Hear the Word of God

As one who has spent his entire career in the radio industry, thus never having been obliged to do a day of real work in his life, I was charmed by Karen Armstrong’s introduction to her book, The Bible: a Biography. She writes: “when we speak we also get something back: simply putting an idea into words can give it a lustre and appeal that it did not have before … Our speech makes us conscious of the transcendence that characterizes human experience.”

Ms. Armstrong goes on to point out that our Bible began as oral proclamation. “From the very beginning, people feared that a written scripture encouraged inflexibility and unrealistic, strident certainty.” Sounds about right, and perhaps it was why John Calvin, although publishing dozens of commentaries never wrote down any of the thousands of sermons he preached in Geneva. Those that survive were transcribed by students as they were delivered. A sermon, Calvin thought, was meant for those worshippers at that moment.

The challenge, the delight, of “doing radio” alone in a darkened studio is to make listeners of those who only hear. Dictionaries are a little ambiguous about my hair splitting, but when the reader proclaims: “Hear the word of God,” I think “listen to God’s word” might be more fruitful instruction.

My personal highlight in our Presbyterian services are the Prayers of Thanksgiving, Intercession and Commemoration. I listen to the roll of God’s blessings in the world and my heart is opened to His grace among us. If He has done all that, perhaps He will heed our pleas for the unemployed, the lonely and grieving, the hungry and war-stricken around the world, my sister-in-law suffering from cancer. And me, too, in my desperate confusion.
It has taken me a long time to understand that I should not feel guilt because I cannot personally tend to those the preacher mentions, the starving in Africa and the fearful, the wounded and the dying in Afghanistan and Iraq.
Back in the sixties, meteorologists developed the idea of the Butterfly Effect: if a butterfly happened to flap its wings in Beijing in March, hurricane patterns in the Atlantic would be completely different in August. Maybe if God provokes me to do something a little differently, like treating that obnoxious neighbour with something approaching Christian compassion and understanding, ripples will spread and another missionary will find his or her way to Darfur or another medical student will choose oncology or another widow will be comforted. God will intercede with and through me if I let Him.

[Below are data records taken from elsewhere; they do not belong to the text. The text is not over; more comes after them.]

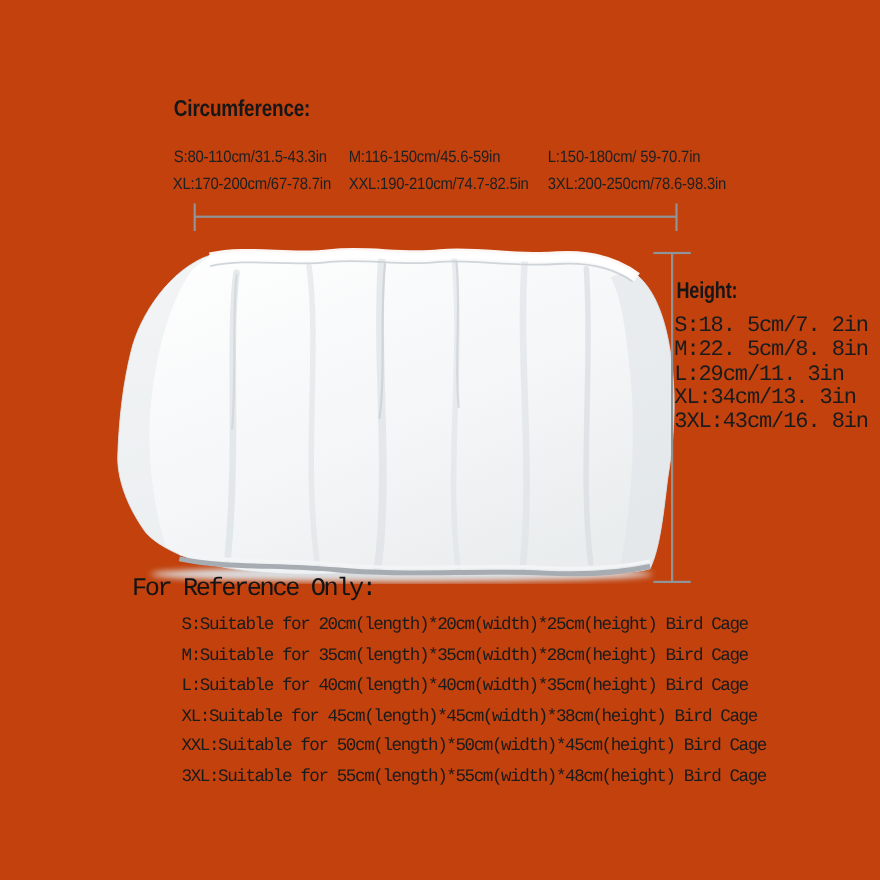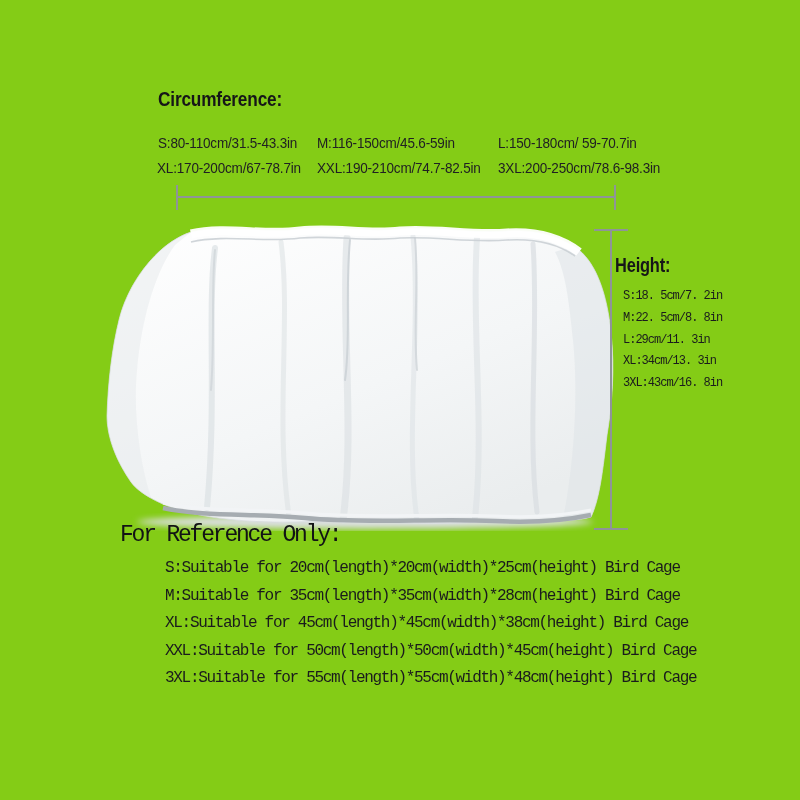"Circumference:" .stage { background: #84cc16 -> #c2410c }
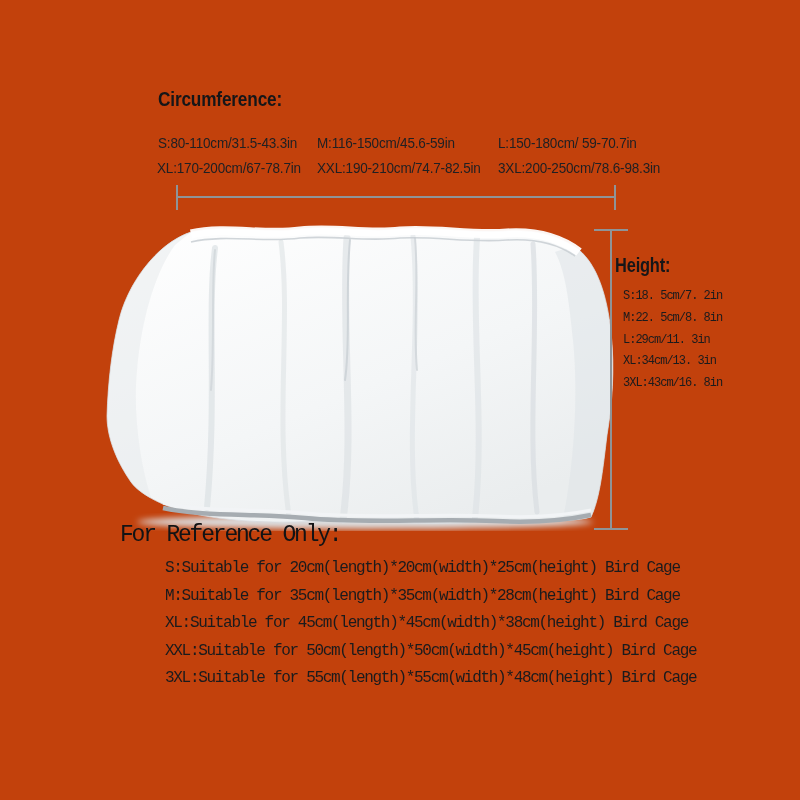"S:18. 5cm/7. 2in" .h-list .item { font-size: 12px -> 20px; padding-left: 10px -> none }
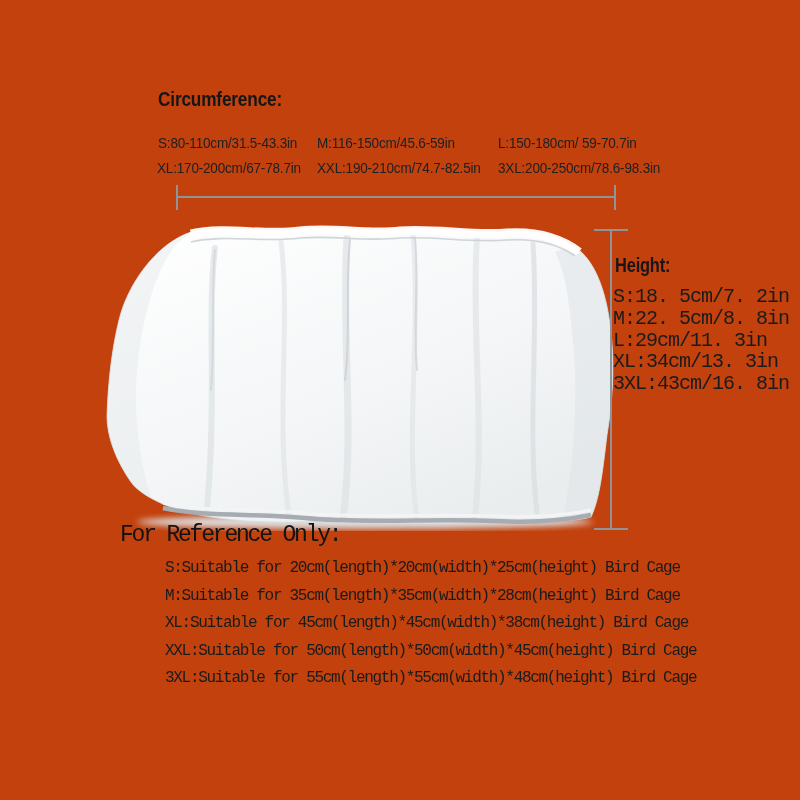"L:Suitable for" div.item { html: none -> <div>L:Suitable for 40cm(length)*40cm(width)*35cm(height) Bird Cage</div> }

Can I do it? The preacher reminds us of the countless generations who did it in the past. If those old guys could, maybe I can too.

In our church, those prayers are followed by a hymn and we hear and share the word of God in a different way. “Speak to one another with psalms, hymns and spiritual songs. Sing and make music in your heart to the Lord, always giving thanks to God the Father for everything, in the name of our Lord Jesus Christ,” wrote Paul to the Ephesians. Music, to paraphrase Karen Armstrong, makes us conscious of the transcendence that characterizes our humanity.

“We choose music to underline the message of the service,” our Director of Music, Dr. Jonathan Oldengarm told me. “You’re not likely to hear guitars and bongo drums in St. Andrew and St. Paul. Not that there’s anything wrong with that! But music written with reverence, that has moved generations, seems to call us back to something we’ve lost, forgotten, a timeless message. The organ, I think, yields gravitas, a firm foundation, to the voices of the choir. There are moments I think of angels. The music washes over us. We don’t hear it or listen to it—we feel it.”

Hear. Listen. Share. Feel. Know, in the deepest sense, the word of God aimed squarely at this wonderer silent in my pew. Will I just hear it or will I listen?